• **What to produce**:
Locate the line bearing "margin-left: 22px ->" in the material below, then reproduce it and each following line up to and including the line bearing "html: none ->".

• **Data under study**:
........
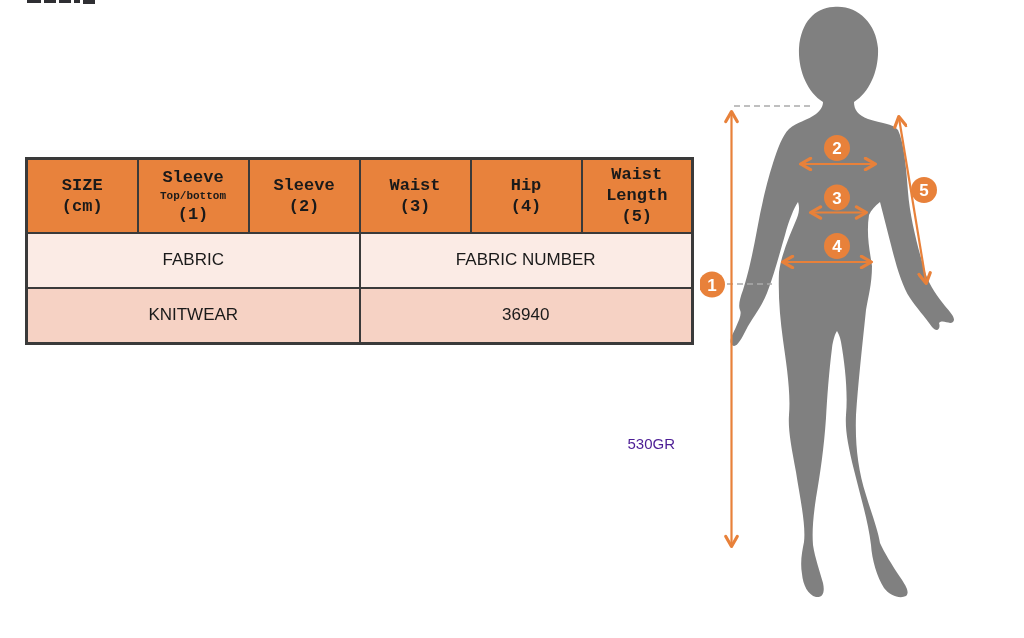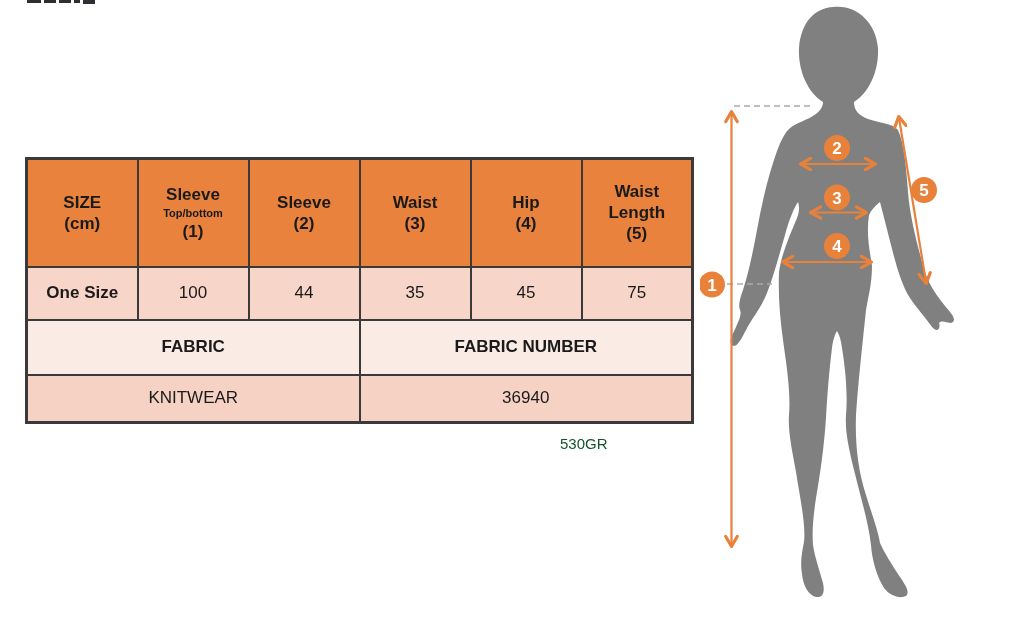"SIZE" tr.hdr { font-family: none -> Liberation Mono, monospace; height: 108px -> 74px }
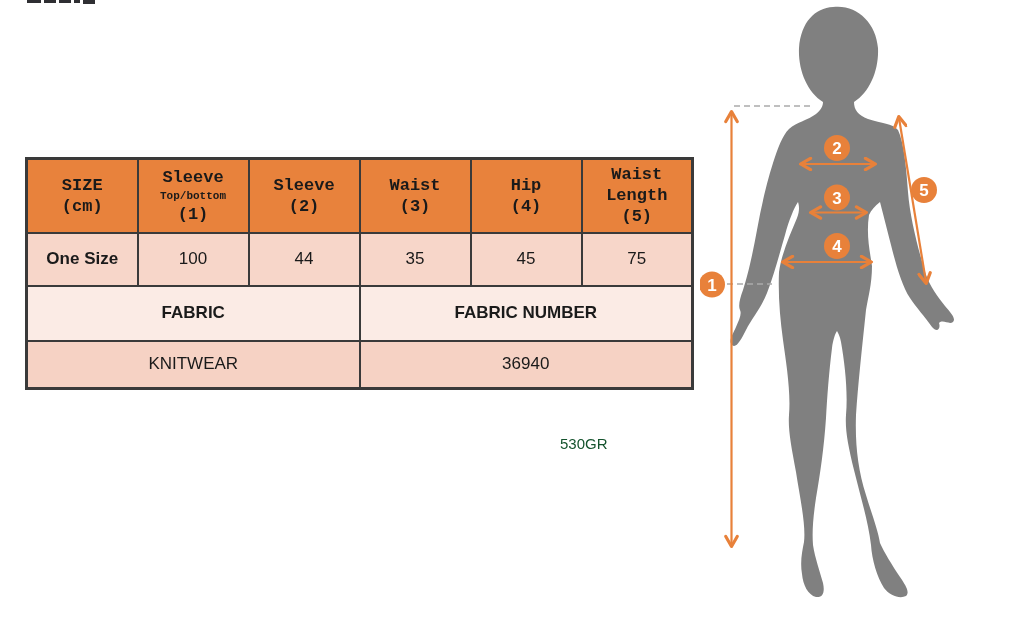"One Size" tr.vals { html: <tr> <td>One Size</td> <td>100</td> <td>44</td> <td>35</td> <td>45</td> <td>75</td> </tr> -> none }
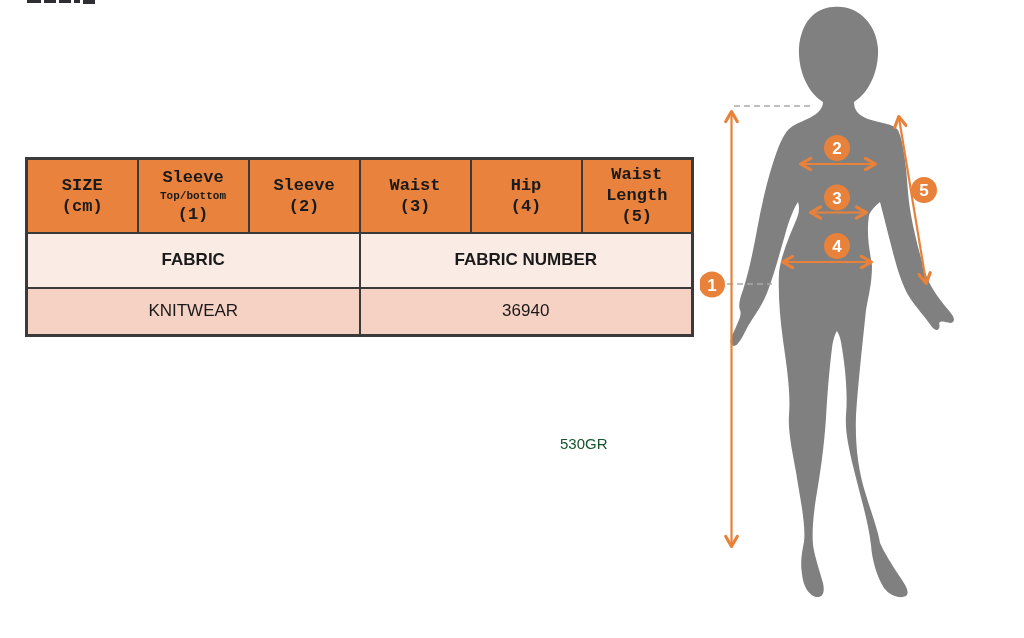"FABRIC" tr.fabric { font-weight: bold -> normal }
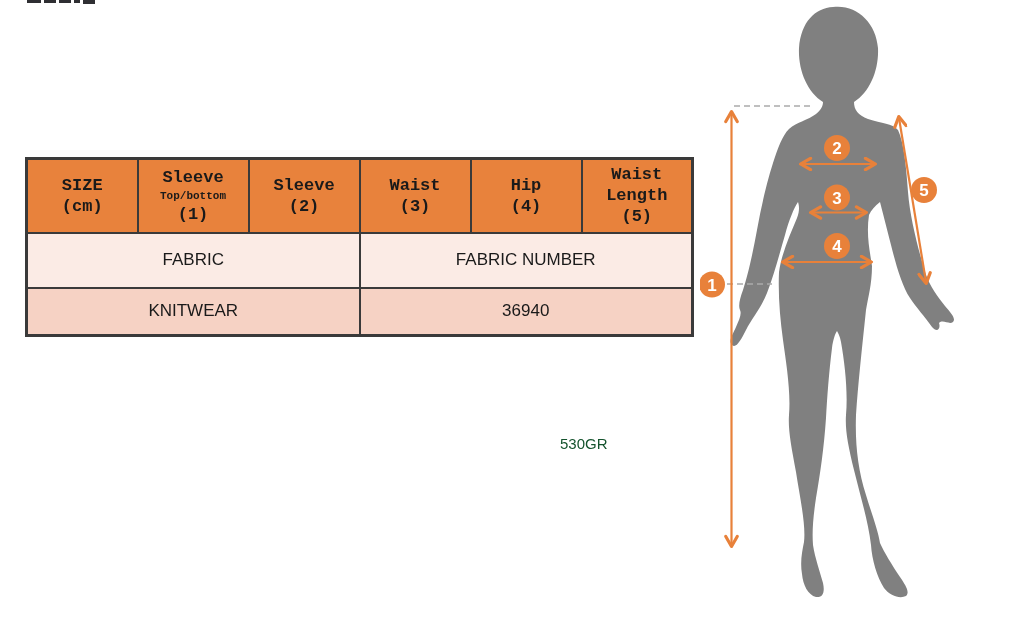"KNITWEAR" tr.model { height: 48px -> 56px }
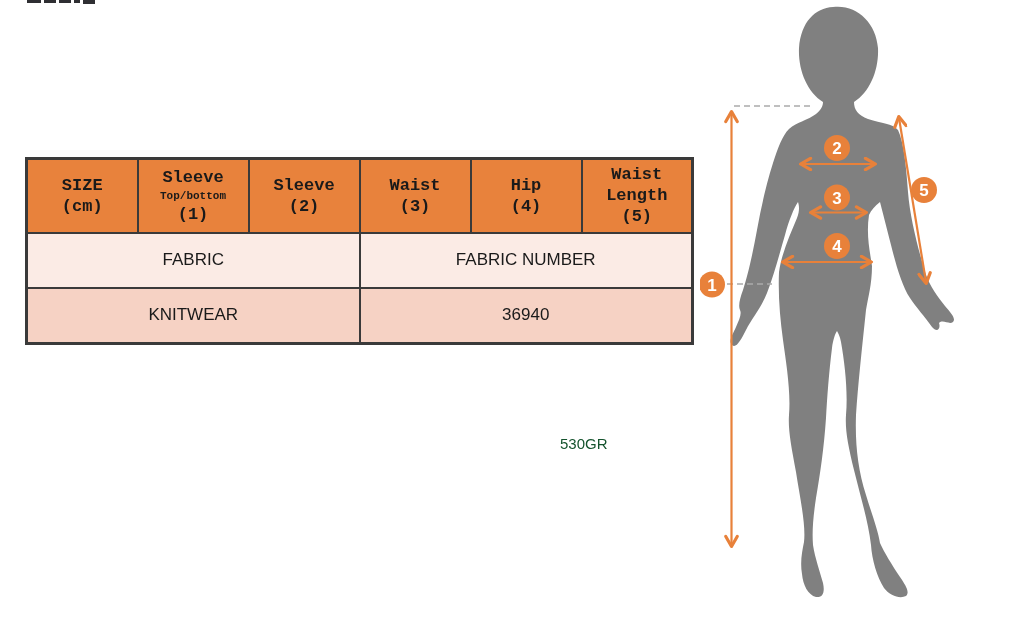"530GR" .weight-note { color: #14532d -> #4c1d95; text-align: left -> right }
........
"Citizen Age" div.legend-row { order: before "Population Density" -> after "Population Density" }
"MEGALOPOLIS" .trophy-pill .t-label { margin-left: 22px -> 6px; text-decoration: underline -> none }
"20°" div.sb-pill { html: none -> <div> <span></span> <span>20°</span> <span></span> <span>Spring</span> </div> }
........
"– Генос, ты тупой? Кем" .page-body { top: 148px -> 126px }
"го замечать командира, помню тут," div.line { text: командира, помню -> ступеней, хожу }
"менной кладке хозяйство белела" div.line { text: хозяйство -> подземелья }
........
• **Problem solution**:
"MEGALOPOLIS" .trophy-pill .t-label { margin-left: 22px -> 6px; text-decoration: underline -> none }
"20°" div.sb-pill { html: none -> <div> <span></span> <span>20°</span> <span></span> <span>Spring</span> </div> }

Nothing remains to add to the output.